Start of Supplied records
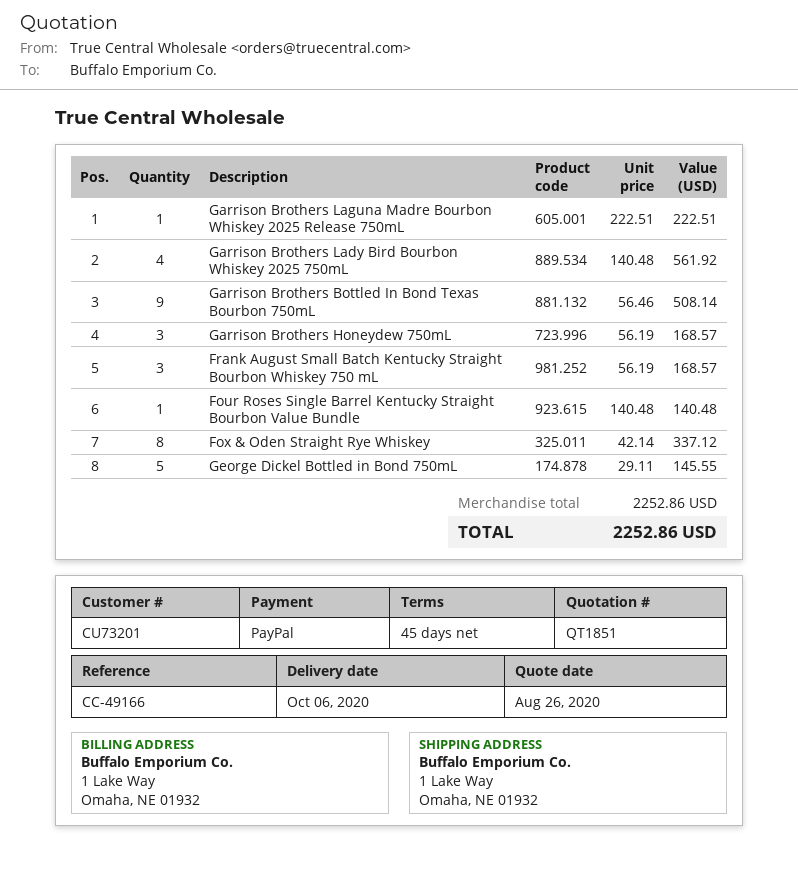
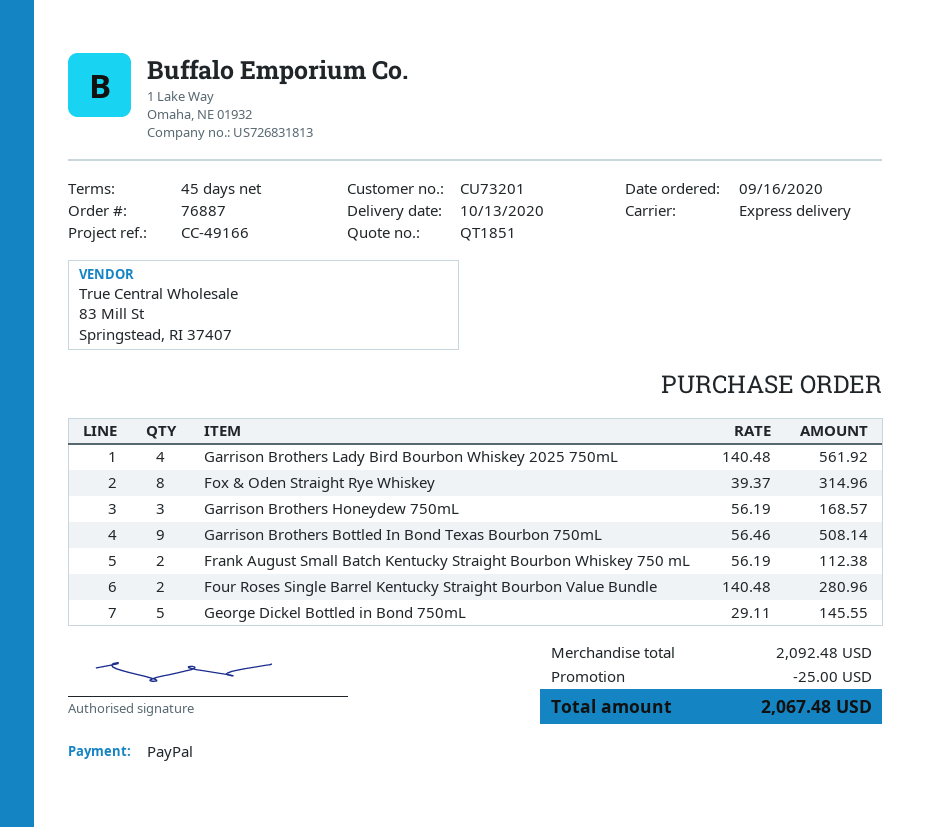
delivery date: 2020-10-06 -> 2020-10-13
Garrison Brothers Laguna Madre Bourbon Whiskey 2025 Release 750mL: 1 x 222.51 = 222.51 -> none
Frank August Small Batch Kentucky Straight Bourbon Whiskey 750 mL: 3 x 56.19 = 168.57 -> 2 x 56.19 = 112.38
Four Roses Single Barrel Kentucky Straight Bourbon Value Bundle: 1 x 140.48 = 140.48 -> 2 x 140.48 = 280.96
Fox & Oden Straight Rye Whiskey: 8 x 42.14 = 337.12 -> 8 x 39.37 = 314.96
subtotal: 2252.86 -> 2092.48
discount: none -> 25.00
total: 2252.86 -> 2067.48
End of Supplied records
## Exercise objective
In the records above, how many lines include "none"? Give that number and nothing more.

## Solved exercise
2